Data are means ± SD. HbO₂, hemoglobin O₂ saturation; HCO₃, bicarbonate; HFpEF, heart failure with preserved ejection fraction; HR, heart rate; Qc, cardiac output; SV, stroke volume; $\text{P}{\text{a}}_{\text{C}\text{O}}{}_{{}_2}$, partial pressure of arterial CO₂; $\text{P}{\text{a}}_{\text{O}}{}_{{}_2}$, partial pressure of arterial O₂; PAP, pulmonary artery pressure; PCWP, pulmonary capillary wedge pressure; PVR, pulmonary vascular resistance. *P < 0.05; **P < 0.01.

VD/VT versus VD/VT_VDM

In HFpEF, VD/VT decreased from rest to submaximal exercise (Fig. 1; right, P < 0.01) but did not significantly change thereafter from submaximal exercise to peak exercise (P = 0.94); in contrast, VD/VT_VDM did not significantly change from rest to submaximal exercise (Fig. 1A, P = 0.58), but significantly increased thereafter from submaximal exercise to peak exercise (P = 0.02). In addition, VD/VT was greater compared with VD/VT_VDM at rest, submaximal exercise, and peak exercise (calculation by condition interaction, P = 0.007) in HFpEF. In controls, VD/VT decreased from rest to submaximal exercise (Fig. 1; left, P = 0.02), but did not significantly change thereafter from submaximal exercise to peak exercise (P = 0.10), whereas VD/VT_VDM remained relatively stable such that no significant change was observed from rest to submaximal exercise (Fig. 1B, P = 0.42) or from submaximal exercise to peak exercise (P = 0.82). Furthermore, VD/VT_VDM was greater in HFpEF compared with controls at rest, submaximal exercise, and peak exercise (Fig. 2; main effect for group, P < 0.001). Although we found a significant (albeit weak) relationship between VD/VT and PVR (r² = 0.20; P = 0.004), VD/VT was not related to mean PAP (r² = −0.07; P = 0.08) or PCWP (r² = −0.05; P = 0.15), nor was VD/VT_VDM related to PVR (r² = 0.01; P = 0.43), mean PAP (r² = 0.03; P = 0.28), or PCWP (r² = 0.06; P = 0.11) in patients with HFpEF, likely reflecting heterogeneity in the processes causing increased VD/VT_VDM. Lastly, VD/VT_VDM was related to V̇o_2peak in patients with HFpEF (both in L/min: r² = 0.27; P = 0.02, and as a percent predicted: r² = 0.30; P = 0.02), but VD/VT_VDM was not related to V̇o_2peak in controls (both in L/min: r² = 0.09; P = 0.36, and as a percent predicted value: r² = 0.003; P = 0.48), suggesting that V/Q mismatch may contribute to exercise intolerance in patients with HFpEF but not in controls.

Figure 1.

Means ± SD values for VD/VT (closed circles) and VD/VT_VDM (open circles) measured at rest and during exercise in controls (A, left) and patients with HFpEF (B, right). **Significant difference between VD/VT and VD/VT_VDM at the P < 0.01 level.
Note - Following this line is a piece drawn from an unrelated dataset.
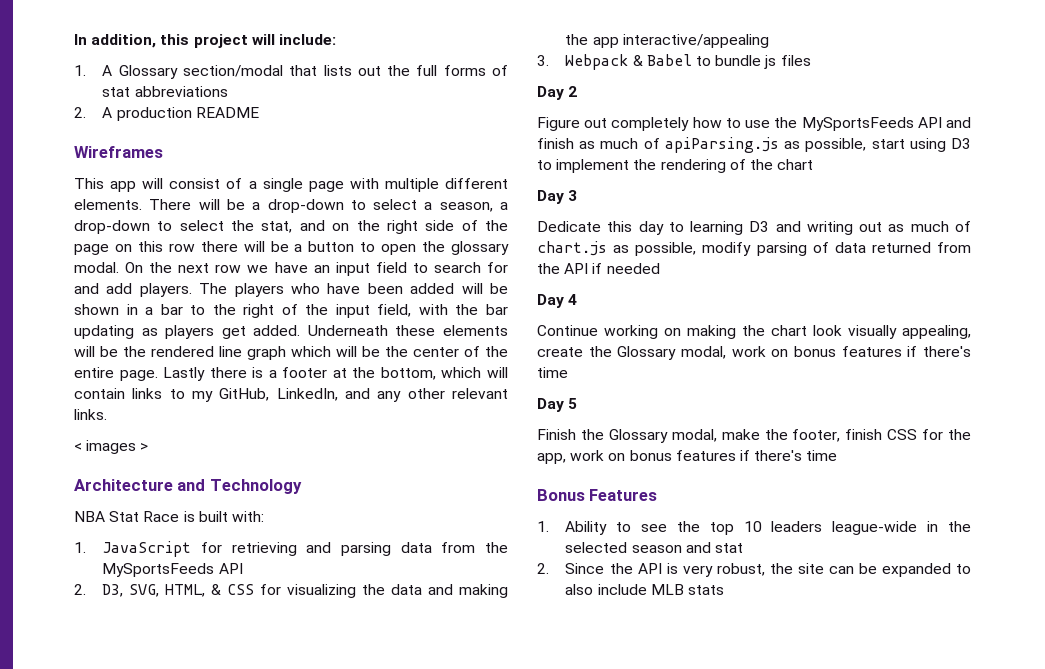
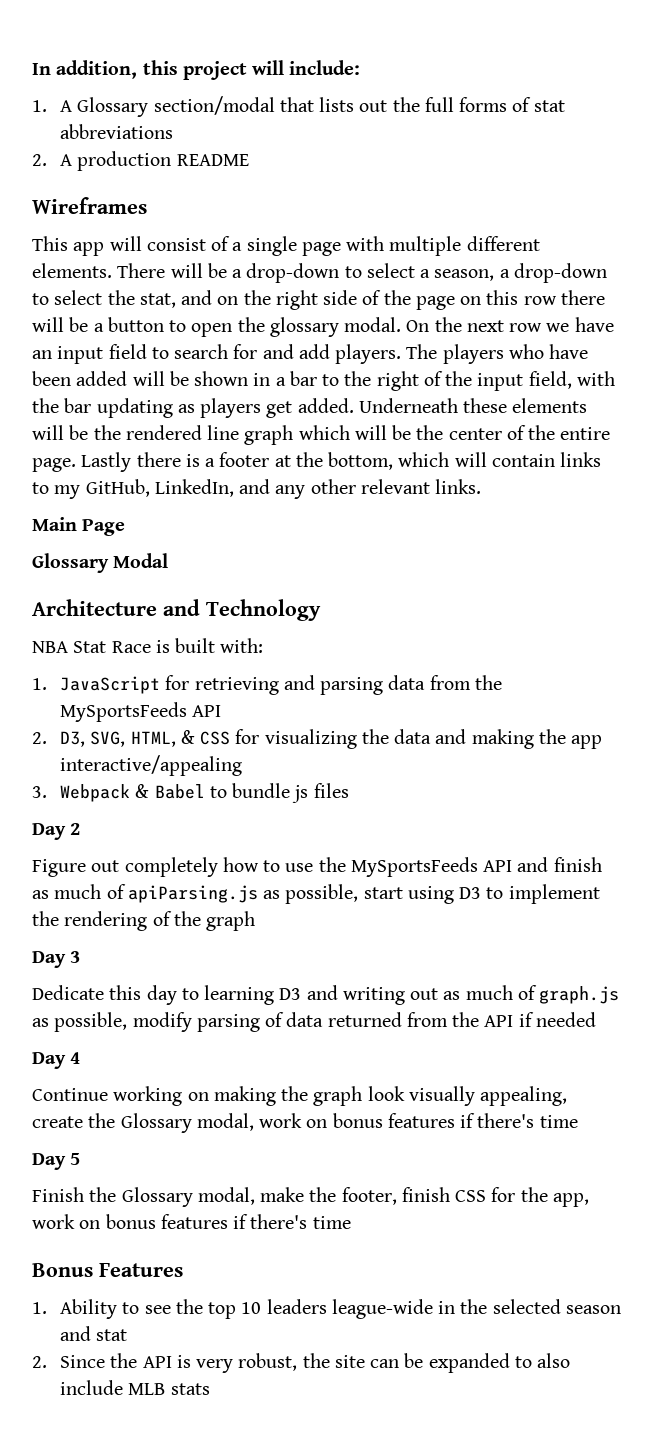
[74,440,149,454] < images > -> [32,517,126,536] [32,553,169,573] Main Page // Glossary Modal
[777,159,814,170] chart -> [206,911,256,931] graph
[537,241,607,256] chart.js -> [539,986,620,1004] graph.js
[771,325,807,336] chart -> [313,1086,363,1106] graph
Differences in VD/VT measurements were compared between calculation (with and without correcting for VDM) and across conditions (rest, submaximal exercise, and peak exercise) using a two-way repeated-measures ANOVA in patients with HFpEF and controls, separately. HFpEF, heart failure with preserved ejection fraction; VDM, mechanical dead space; VD/VT, dead space to tidal volume.

Figure 2.

Means ± SD values for VD/VT_VDM measured at rest and during exercise in controls (open triangles) and patients with HFpEF (open squares). **Significant difference between HFpEF and controls at the P < 0.01 level. Differences in VD/VT_VDM measurements were compared between groups (controls vs. HFpEF) across condition (rest, submaximal exercise, and peak exercise) using a two-way repeated-measures ANOVA. HFpEF, heart failure with preserved ejection fraction; VDM, mechanical dead space; VD/VT, dead space to tidal volume.

DISCUSSION

Our findings show that calculating VD/VT with and without correcting for VDM yields quantitively and qualitatively different results in both HFpEF and controls. This was particularly evident when assessing the magnitude and direction of change in VD/VT measurements during exercise, whereby VD/VT decreased initially and remained low (relative to rest) throughout exercise in both groups, whereas VD/VT_VDM increased and remained high (relative to rest) throughout exercise in HFpEF, but remained relatively stable in controls. These findings suggest that calculating VD/VT with and without correcting for VDM could have an important impact on the interpretation of pulmonary gas exchange (in)efficiency.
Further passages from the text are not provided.